Les nouvelles technologies et les avancées du modernisme sont-elles en train d’avoir raison des traditions auxquelles s’accrochaient encore tout récemment les Marocains ? Cette interrogation revient avec insistance, tant les habitudes et rituels préservés fidèlement à travers les générations ont tendance à disparaître du paysage quotidien. Cette érosion culturelle est notamment liée aux profondes transformations du noyau familial, accélérées par l’adoption d’un mode de vie de plus en plus occidentalisé, au distancement des liens sociaux, et à la prolifération d’influences étrangères via les nouveaux moyens de communication.

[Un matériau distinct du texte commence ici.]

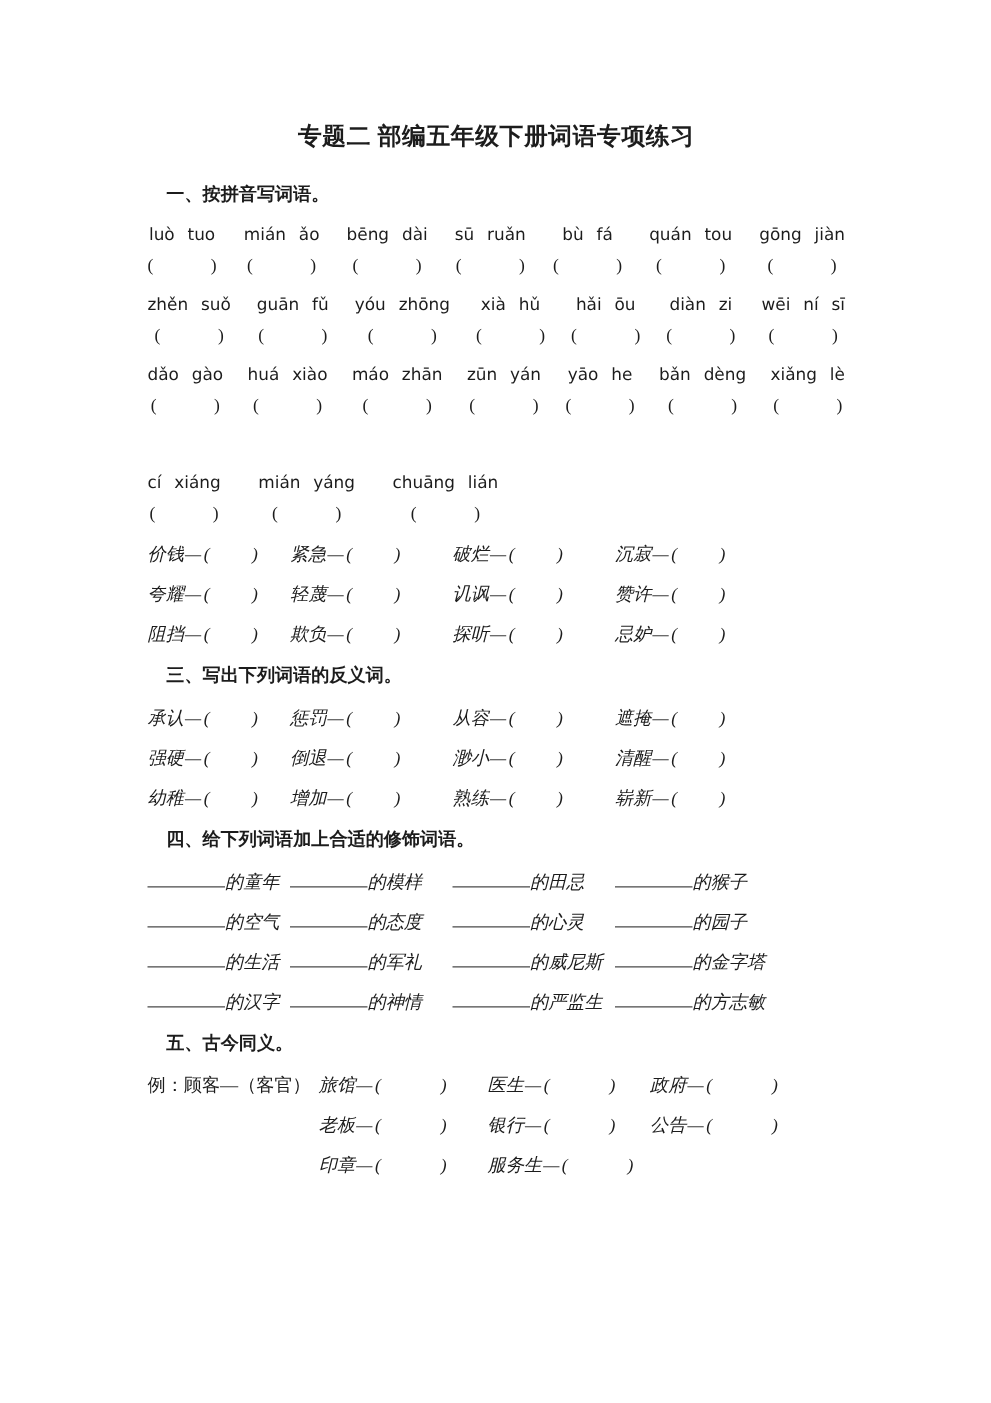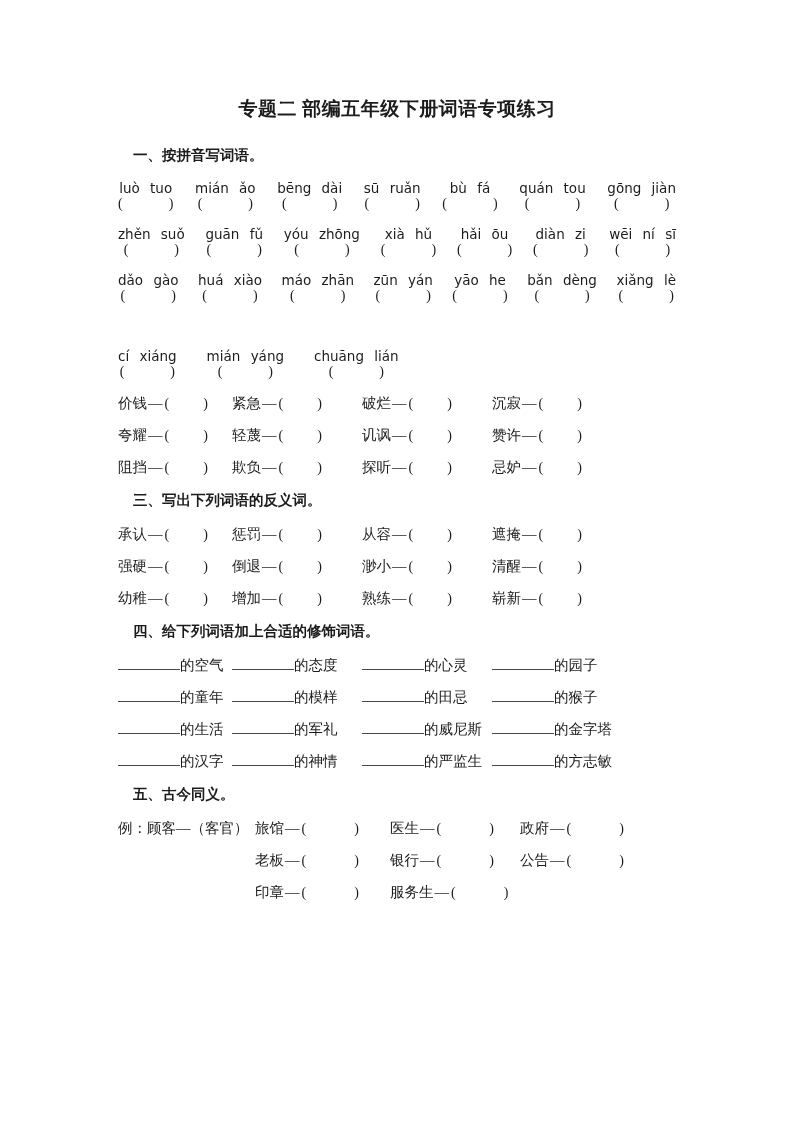--- a/index.html
+++ b/index.html
@@ -29,20 +29,21 @@
   .py-row {
     display: flex;
     justify-content: space-between;
     margin: 0 0 14px 0;
   }
   .py-row-short { justify-content: flex-start; gap: 30px; margin-top: 44px; }
   .py-unit {
     display: flex;
     flex-direction: column;
     align-items: center;
+    row-gap: 10px;
   }
   .py-word {
     font-family: "DejaVu Sans", "Liberation Sans", sans-serif;
     font-size: 13.5px;
     white-space: nowrap;
     word-spacing: 6px;
   }
   .paren { display: inline-flex; align-items: baseline; font-size: 14px; white-space: nowrap; }
   .paren-gap { display: inline-block; }
   
@@ -51,21 +52,21 @@
     grid-template-columns: 114px 130px 130px auto;
     align-items: baseline;
     margin: 0 0 13px 0;
   }
   .grid5 {
     display: grid;
     grid-template-columns: 137px 135px 130px auto;
     align-items: baseline;
     margin: 0 0 13px 0;
   }
-  .wp-item { white-space: nowrap; font-size: 14.5px; }
+  .wp-item { white-space: nowrap; font-size: 14.5px; font-style: italic; }
   .dash { margin: 0 2px 0 1px; }
   .blank {
     display: inline-block;
     width: 62px;
     height: 13px;
     border-bottom: 1px solid #4a4a4a;
     vertical-align: baseline;
   }
   .mod-label { font-size: 14.5px; }
   .example { font-size: 14.5px; white-space: nowrap; }
@@ -415,30 +416,30 @@
             <span>(</span>
             <span class="paren-gap" style="width: 34px;"></span>
             <span>)</span>
           </span></span>
       </div>
     </div>
 
   <div class="heading">四、给下列词语加上合适的修饰词语。</div>
   <div id="sec4">
       <div class="grid4">
+        <span class="wp-item"><span class="blank"></span><span class="mod-label">的童年</span></span>
+        <span class="wp-item"><span class="blank"></span><span class="mod-label">的模样</span></span>
+        <span class="wp-item"><span class="blank"></span><span class="mod-label">的田忌</span></span>
+        <span class="wp-item"><span class="blank"></span><span class="mod-label">的猴子</span></span>
+      </div>
+      <div class="grid4">
         <span class="wp-item"><span class="blank"></span><span class="mod-label">的空气</span></span>
         <span class="wp-item"><span class="blank"></span><span class="mod-label">的态度</span></span>
         <span class="wp-item"><span class="blank"></span><span class="mod-label">的心灵</span></span>
         <span class="wp-item"><span class="blank"></span><span class="mod-label">的园子</span></span>
-      </div>
-      <div class="grid4">
-        <span class="wp-item"><span class="blank"></span><span class="mod-label">的童年</span></span>
-        <span class="wp-item"><span class="blank"></span><span class="mod-label">的模样</span></span>
-        <span class="wp-item"><span class="blank"></span><span class="mod-label">的田忌</span></span>
-        <span class="wp-item"><span class="blank"></span><span class="mod-label">的猴子</span></span>
       </div>
       <div class="grid4">
         <span class="wp-item"><span class="blank"></span><span class="mod-label">的生活</span></span>
         <span class="wp-item"><span class="blank"></span><span class="mod-label">的军礼</span></span>
         <span class="wp-item"><span class="blank"></span><span class="mod-label">的威尼斯</span></span>
         <span class="wp-item"><span class="blank"></span><span class="mod-label">的金字塔</span></span>
       </div>
       <div class="grid4">
         <span class="wp-item"><span class="blank"></span><span class="mod-label">的汉字</span></span>
         <span class="wp-item"><span class="blank"></span><span class="mod-label">的神情</span></span>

Si le conflit générationnel n’est pas, en soi, un facteur déterminant, la confrontation des cultures, elle, l’est. En fonction du statut social, du niveau de vie et de la solidité du milieu familial, la réception des courants de modernisation varie. Tandis que les couches aisées s’ouvrent plus facilement aux modèles occidentaux, les classes populaires y résistent davantage, immunisées par un certain conservatisme social et religieux.
Mais cette dualité ne crée pas pour autant deux Maroc antagonistes. Les sociologues s’accordent à dire que ces deux tendances cohabitent, se croisent, et finissent même parfois par se métamorphoser l’une l’autre, dans un respect des spécificités. Toutefois, certains facteurs aggravants méritent d’être mentionnés pour mieux cerner les causes de cette perte partielle des traditions.
Le rôle de l’école, en premier lieu, est déterminant. L’absence de valorisation structurée du patrimoine culturel dans les programmes scolaires, qu’il s’agisse de la langue amazighe, des contes populaires, des savoir-faire artisanaux ou même de la gastronomie, participe à l’oubli. Ensuite, l’urbanisation rapide et l’exode rural ont contribué à l’effacement de repères identitaires, en particulier dans les grands centres urbains où les repères communautaires traditionnels se dissolvent.
Le tourisme joue également un double jeu. Si certaines traditions sont préservées pour plaire aux touristes — à l’image du folklore, de l’artisanat ou de la cuisine —, elles le sont parfois au prix de leur authenticité, au risque de devenir des vitrines muséifiées plutôt que des formes vivantes de transmission.
Les médias, en particulier les réseaux sociaux et les plateformes de streaming, ont un impact écrasant. Ils diffusent des modèles étrangers de pensée, de comportement et de consommation, au détriment parfois des valeurs ancestrales. Toutefois, certaines initiatives locales tentent de contrer cette tendance, notamment via des émissions de cuisine, des documentaires culturels ou des campagnes de valorisation du patrimoine.
Par ailleurs, les Marocains résidant à l’étranger (MRE) jouent un rôle ambivalent. Certains d’entre eux s’investissent dans la préservation des traditions, notamment lors de leur retour au pays ou à travers les fêtes religieuses, tandis que d’autres ramènent avec eux des idées et des pratiques plus occidentalisées.
Enfin, les fêtes religieuses et nationales constituent des moments de rassemblement intergénérationnel propices à la transmission. Mais leur importance semble, pour une partie de la population, s’éroder au profit de pratiques plus consuméristes.
En conclusion, si la modernité n’a pas entièrement effacé les traditions marocaines, elle les a sérieusement déstabilisées. Le danger ne vient pas de cette cohabitation entre tradition et modernité, mais plutôt des extrêmes — qu’ils soient religieux ou sociétaux — susceptibles de rompre l’équilibre fragile entre les deux. Face aux modèles venus d’Orient ou d’Occident, une partie de la société continue à croire dur comme fer aux traditions bien ancrées et à leur rôle central dans la préservation de l’identité nationale.